As an aside: Productivity is often measured in source lines of code (SLOC), which is duly criticized for being imprecise.  For instance, some of the most important and beneficial changes remove lines, what’s that, negative productivity?  In contrast, I find that I really like the number of commits approach.  A commit — at least for me — is a small piece of modification, usually one to maybe ten lines of effective changes.  As such, it represents sort of a minimal, atomic modification to the code, and encapsulates the smallest coherent unit of brain sweat.  In the Wikipedia page linked to above, Bill Gates is quoted as saying “Measuring programming progress by lines of code is like measuring aircraft building progress by weight.“  In contrast, measuring programming progress by commits is like measuring aircraft building progress by parts — which I think is much more sensible.  Of course, other people may have different notions on the granularity of patches.  Most of what I’ve seen seems to agree with mine, though.

(Even more) random notes

Here’s a rather entertaining read on productivity, although it uses time and quality as metrics, and the standard error for the listed projects is about 0.5 (i.e. time use is about 20 hours ± 10 hours), with a factor of 10 between the worst and best programmer average.  And, disregarding the span from worst to best, the shape of the distribution has certain ramifications, too.

One of the things I remember from Brooks is that he ascribed one order of magnitude productivity improvement from moving from assembly to a high level language.  Further, he thought that no such improvement was possible again from moving to yet higher level languages.  I tend to agree with Yanniss’ law that this is too pessimistic, although I also think a doubling every six years is too optimistic.

Hackage submissions updated

There seems to have been problems with some of the bioinformatics applications on Hackage, thanks to Don S. for pointing it out. That should be fixed now by new uploads, but I’m still waiting for the automatic builds to register results. An, since you ask, it was all my fault for being sloppy with version dependencies. It’d all work with a recent biolib.
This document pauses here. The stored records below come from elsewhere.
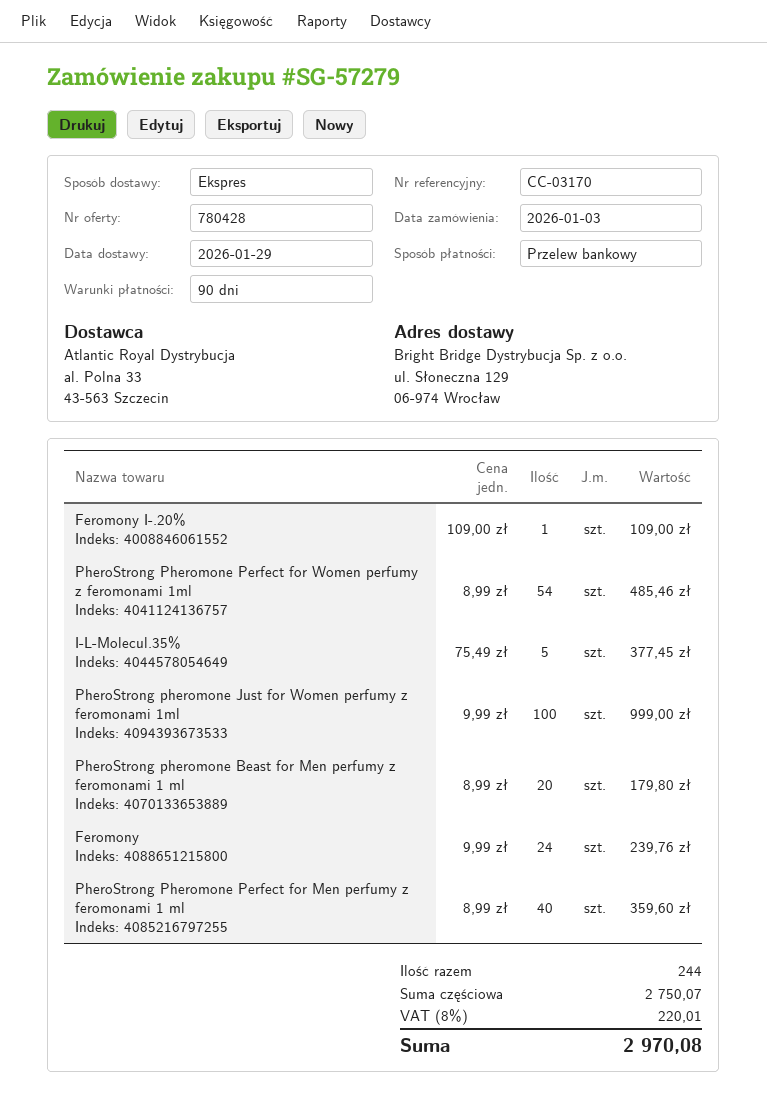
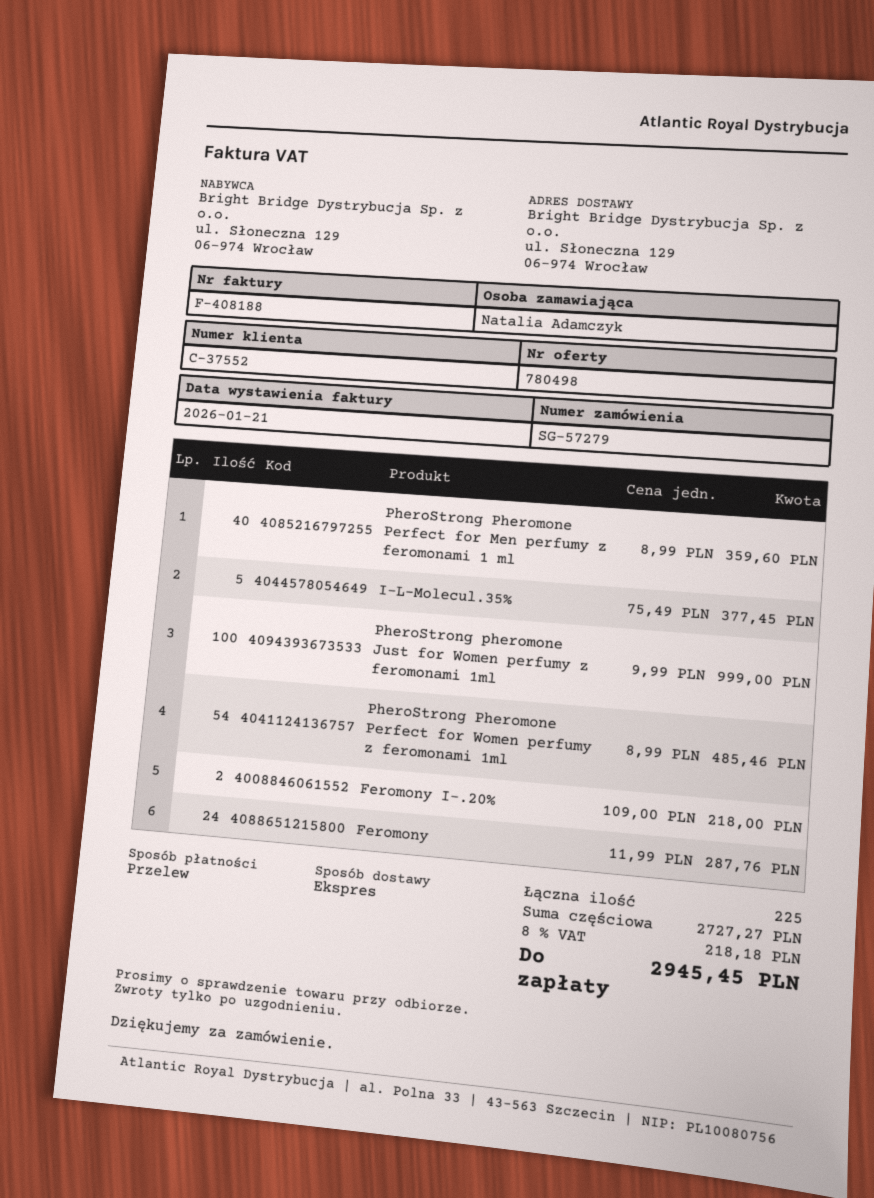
quote number: 780428 -> 780498
Feromony I-.20%: 1 x 109.00 = 109.00 -> 2 x 109.00 = 218.00
PheroStrong pheromone Beast for Men perfumy z feromonami 1 ml: 20 x 8.99 = 179.80 -> none
Feromony: 24 x 9.99 = 239.76 -> 24 x 11.99 = 287.76
total quantity: 244 -> 225
subtotal: 2750.07 -> 2727.27
tax: 8% = 220.01 -> 8% = 218.18
total: 2970.08 -> 2945.45

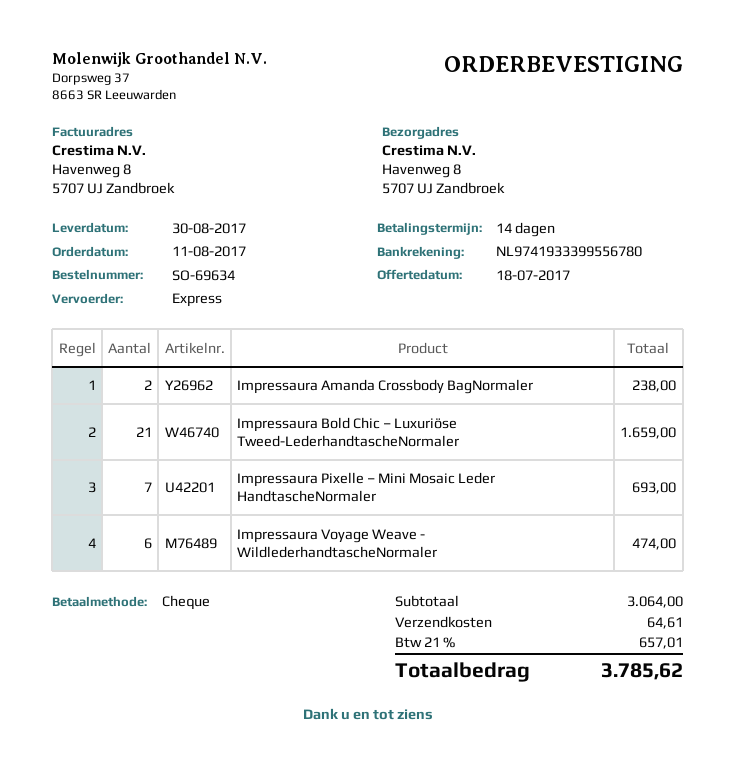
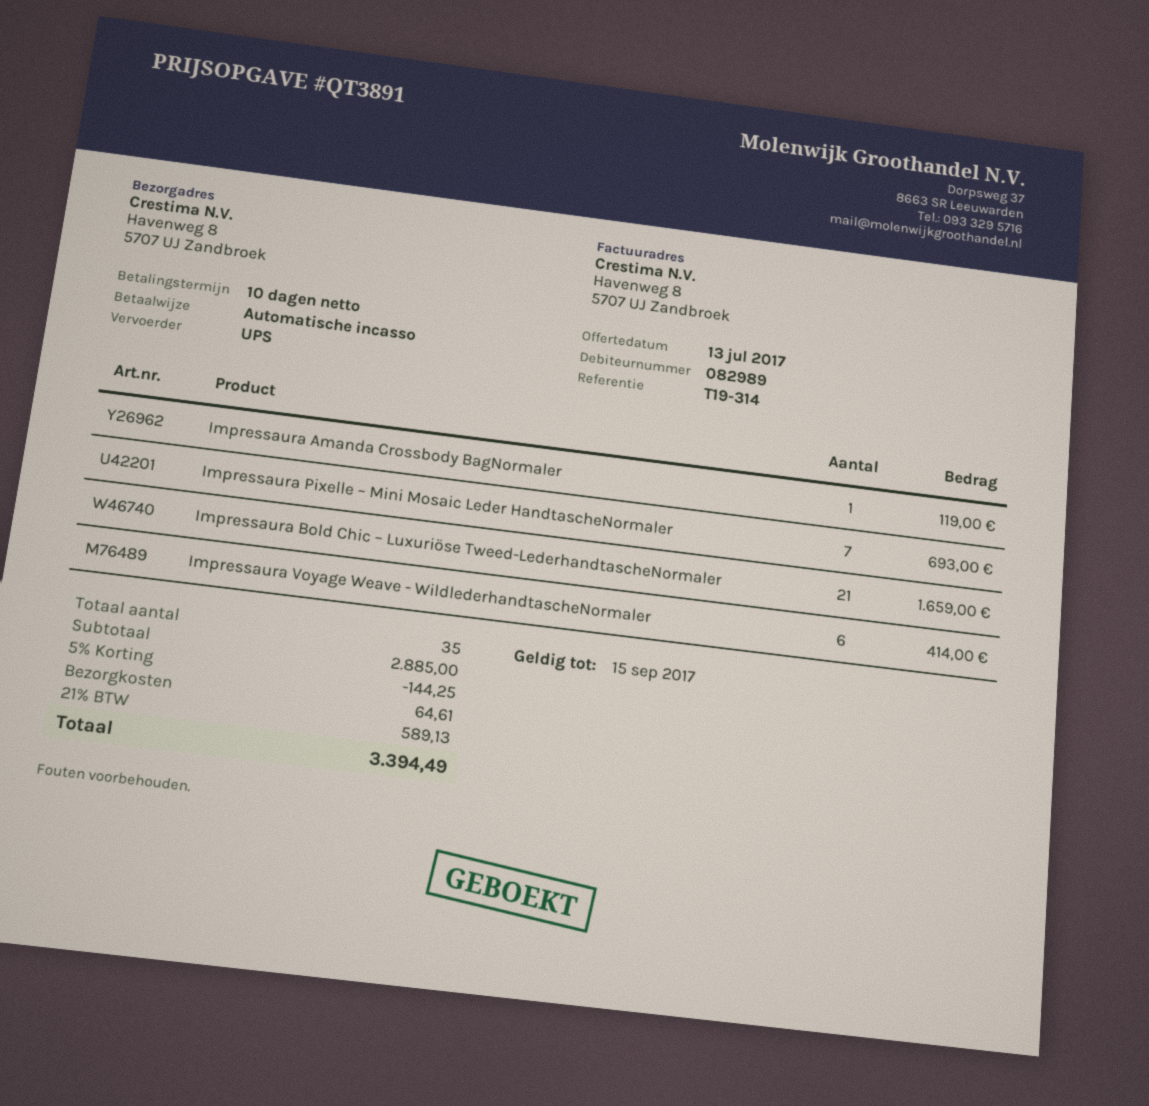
quote date: 2017-07-18 -> 2017-07-13
payment terms: 14 days -> 10 days
payment method: cheque -> direct debit
shipping method: express -> UPS
Impressaura Amanda Crossbody BagNormaler: 2 for 238.00 -> 1 for 119.00
Impressaura Voyage Weave - WildlederhandtascheNormaler: 6 for 474.00 -> 6 for 414.00
subtotal: 3064.00 -> 2885.00
discount: none -> 5% = 144.25
tax: 21% = 657.01 -> 21% = 589.13
total: 3785.62 -> 3394.49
Speaking of which,

A home page for the bioinformatics library

I’ve finally updated the static home page for the library, it can be admired (especially if you remember what Oscar Wilde had to say about that) here.

I’ve discovered HPC

No, not high-performance computing (which sucks anyway), but GHC’s new ability to do coverage profiling.  Adding it to the default testing procedure was just a couple of extra options, the results can be admired by browsing the HTML files in the darcs repository.  This is very cool, almost too easy, and looks pretty good. The only downside is that it exposes my sloppy attitude to testing.
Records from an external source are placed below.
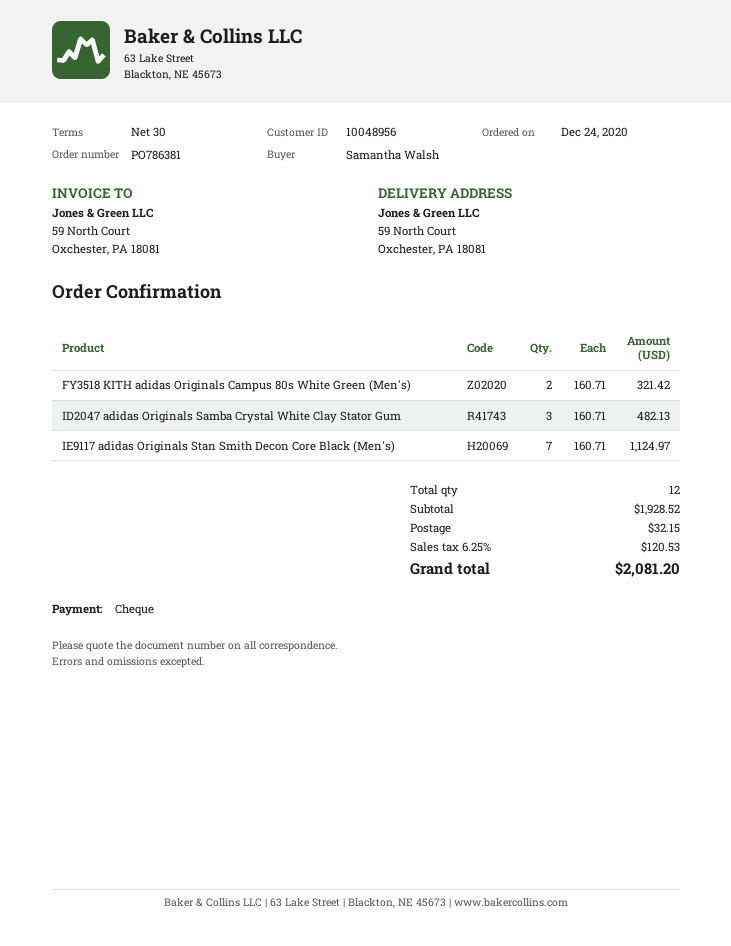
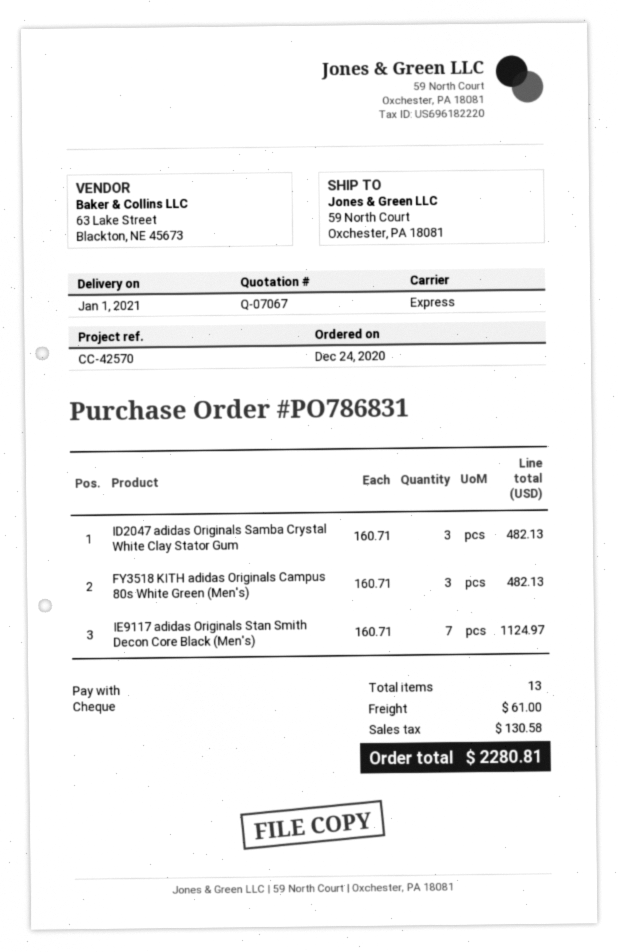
order number: PO786381 -> PO786831
FY3518 KITH adidas Originals Campus 80s White Green (Men's): 2 x 160.71 = 321.42 -> 3 x 160.71 = 482.13
total quantity: 12 -> 13
shipping: 32.15 -> 61.00
tax: 120.53 -> 130.58
total: 2081.20 -> 2280.81

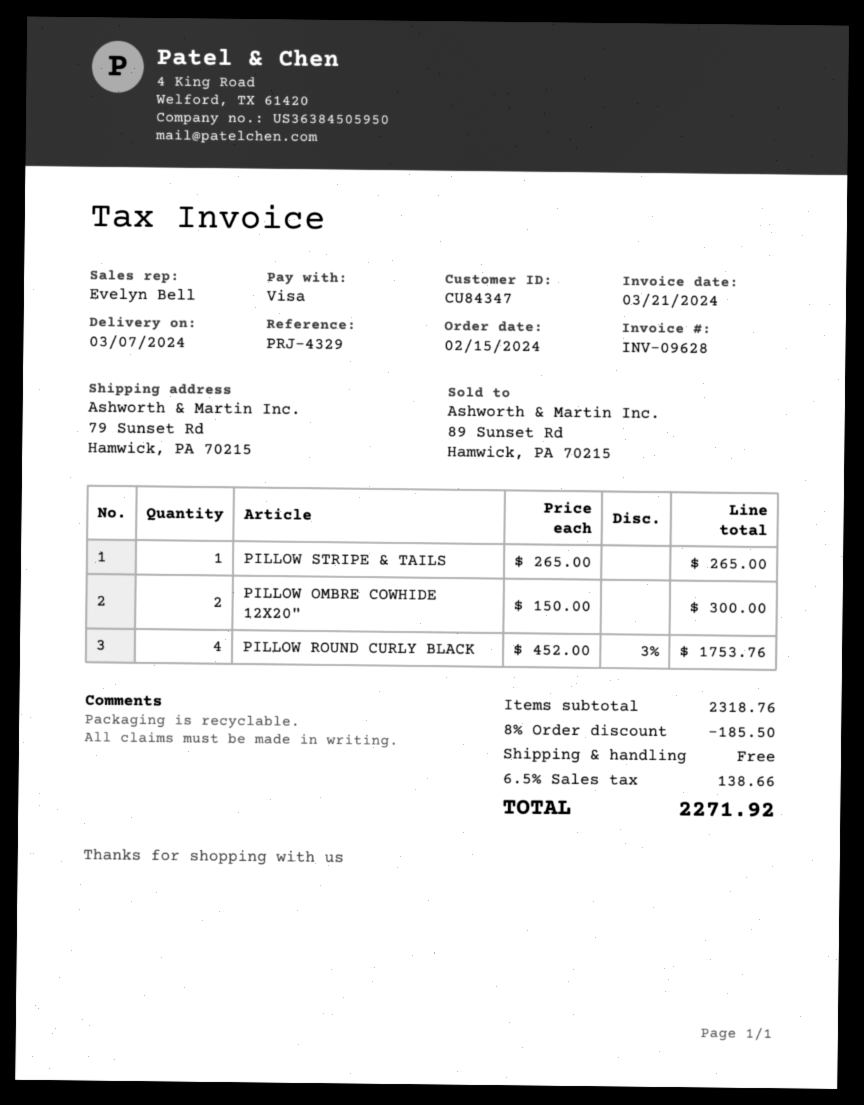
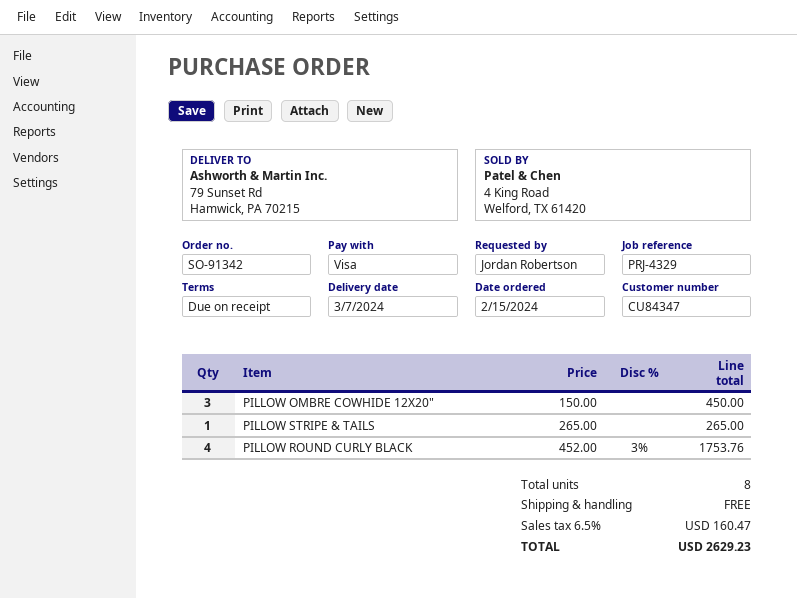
PILLOW OMBRE COWHIDE 12X20": 2 x 150.00 = 300.00 -> 3 x 150.00 = 450.00
discount: 8% = 185.50 -> none
tax: 6.5% = 138.66 -> 6.5% = 160.47
total: 2271.92 -> 2629.23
The last few years, I’ve been working in bioinformatics, the science of taking the results of hard working computer scientists and applying it to the results of equally hard working biologists. You probably think this looks like an easy route to fame and fortune, and you’d be right. In fact, most bioinformaticists just string together some crusty old command line tools with Perl scripts, or even a bit of Java code, and call it a day.

To make things a bit more interesting – interesting to me, that is, the biologists won’t know the difference, and most comuter scientist are too busy teaching Java to web programmers to notice – I’m using Haskell instead. I don’t know why you are using Haskell, but I‘m using it because it put the fun back in programming for me. (I used to program C++, so it’s not like I need to do this for a living.)

Anyway – the intent is that I will document code here – especially when it is particularly neat or cool in some way. I’ll also discuss experiences with the competition, when I say crusty command line tools, I do have particular tools and particular crustiness in mind.